John N Blanchard
Flutter: Slivers

Working with large scrollable content is hard, slivers are a great way to take the work off yourself. Your Facebook wall is a good example of a feature that has content larger than the device screen. For these features, we embed views inside scrollable views. As you scroll down, the app holds snapshots of where your thumb is in relation to the interface. After some movement, the scrollable view is able to render device size content. A SliverAppBar sticks along the top of the screen and animates as the user scrolls. Above is an example of the Bart logo growing and shrinking as I scroll.

There are a bunch of ways with Flutter to make your content pretty and adaptive. One excellent way is to add a SliverAppBar because it requires so little effort. I use the SliverAppBar to show title information about the current screen. In Flutter, slivers exclusively exist inside a CustomScrollView. As the user scrolls down, the app bar closes. When the user scrolls back up, the app bar expands back into view. And even better, we do not have do more than the code you see above; there I declare a SliverAppBar with a FlexibleSpaceBar that has an image child. The final important parameter is a maximum height expansion for the bar, this is declared inside expandedHeight. After that declaration the app bar is responsible for building itself after a scroll, the app bar calculates its own tween animation. We declare a few parameters and let Flutter do the heavy lifting.
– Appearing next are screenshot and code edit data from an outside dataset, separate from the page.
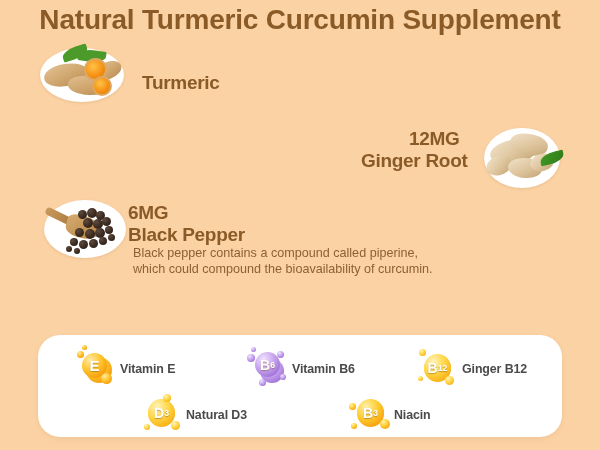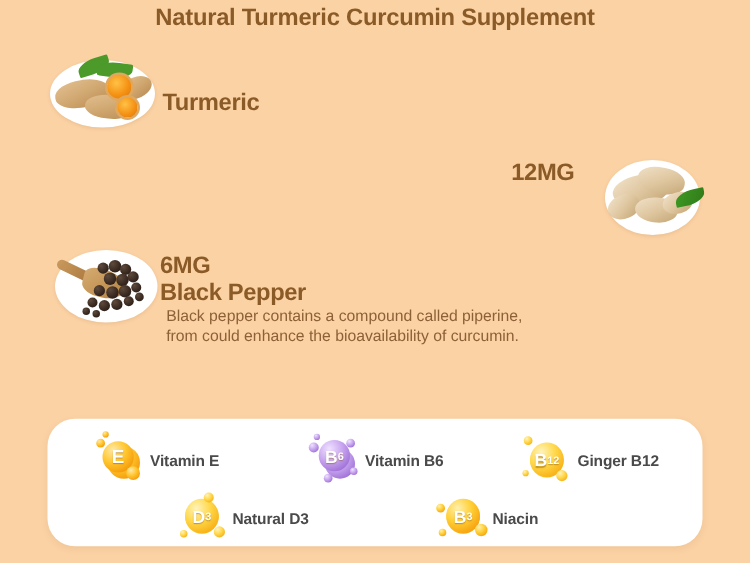--- a/index.html
+++ b/index.html
@@ -29,7 +29,7 @@
     left: 0; top: 4px;
     width: 600px;
     text-align: center;
-    font-size: 19px;
+    font-size: 28px;
     font-weight: bold;
     color: #8a5a27;
     letter-spacing: -0.2px;

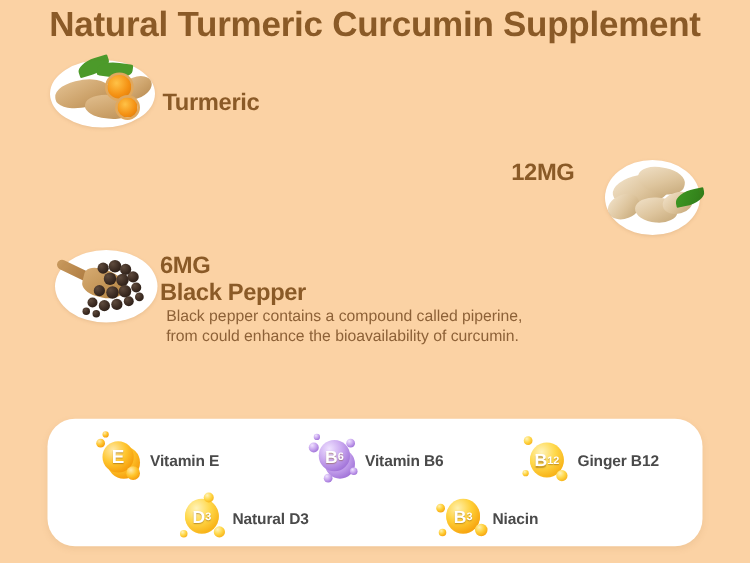--- a/index.html
+++ b/index.html
@@ -216,7 +216,7 @@
     <div class="tur-cut" style="left:44px; top:10px; width:23px; height:23px;"></div>
     <div class="tur-cut" style="left:52px; top:28px; width:20px; height:20px;"></div>
   </div>
-  <div class="ing-name" style="left:130px; top:73px;">Turmeric</div>
+  <div class="ing-name" style="left:142px; top:73px;">Turmeric</div>
 
   <div class="photo-disc" id="photo-ginger">
     <div class="gin-knob" style="left:6px; top:12px; width:46px; height:24px; transform:rotate(-10deg);"></div>

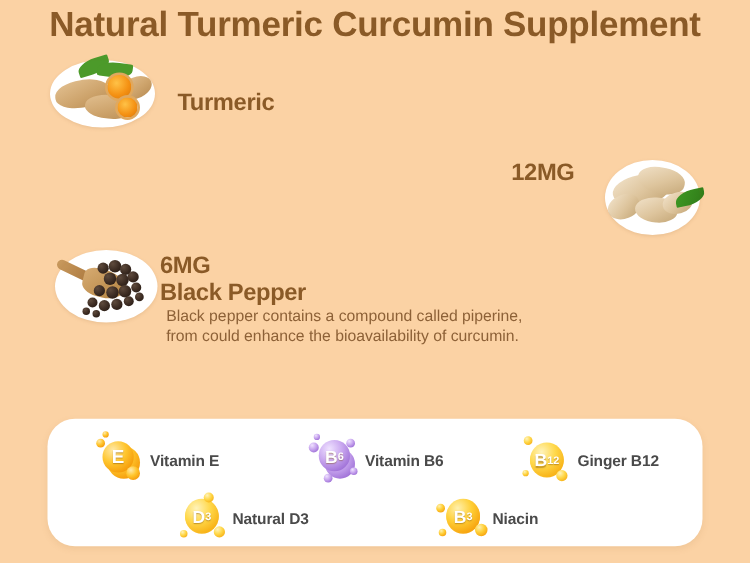--- a/index.html
+++ b/index.html
@@ -227,6 +227,7 @@
     <div class="gin-leaf" style="left:56px; top:24px; width:24px; height:12px; transform:rotate(-12deg);"></div>
   </div>
   <div class="ing-amount" style="left:409px; top:129px;">12MG</div>
+  <div class="ing-name" style="left:361px; top:151px;">Ginger Root</div>
 
   <div class="photo-disc" id="photo-pepper">
     <div class="pep-scoop-handle" style="left:2px; top:6px; width:32px; height:8px; transform:rotate(26deg);"></div>

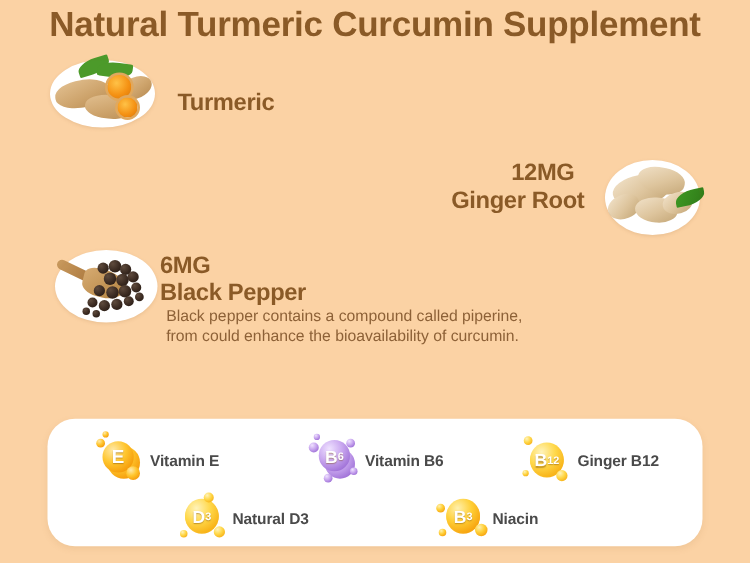--- a/index.html
+++ b/index.html
@@ -253,7 +253,7 @@
   <div class="ing-amount" style="left:128px; top:203px;">6MG</div>
   <div class="ing-name" style="left:128px; top:225px;">Black Pepper</div>
   <div class="ing-desc" style="left:133px; top:246px; width:340px;">Black pepper contains a compound called piperine,
-from could enhance the bioavailability of curcumin.</div>
+which could compound the bioavailability of curcumin.</div>
 
 
   <div id="nutrient-card">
If you’re feeling crazy, you can add more feed information inside the scrollable content view. But this new view has to also be another sliver. The sliver can be a GridView or ListView that displays something. As the user scrolls along, our grid is also able to interact with the location of the interface.
In my app, the SliverFixedExtentList holds 47 transit information cells. As the user moves along the transit stations, the SliverAppBar and SliverFixedExtentList work together to provide scroll feedback and features.
Advanced scrollable content may have multiple slivers, once a sliver moves out of view it may be represented by a header view. If the user scrolls past all stories in the current month, a header is placed to bookmark the scroll location for quick action. If the user then clicks that header, the interface moves toward the selected sliver and scrolls upward.
The best tool for navigating large content screens are slivers because your views will come alive as the user scrolls. And it just feels right.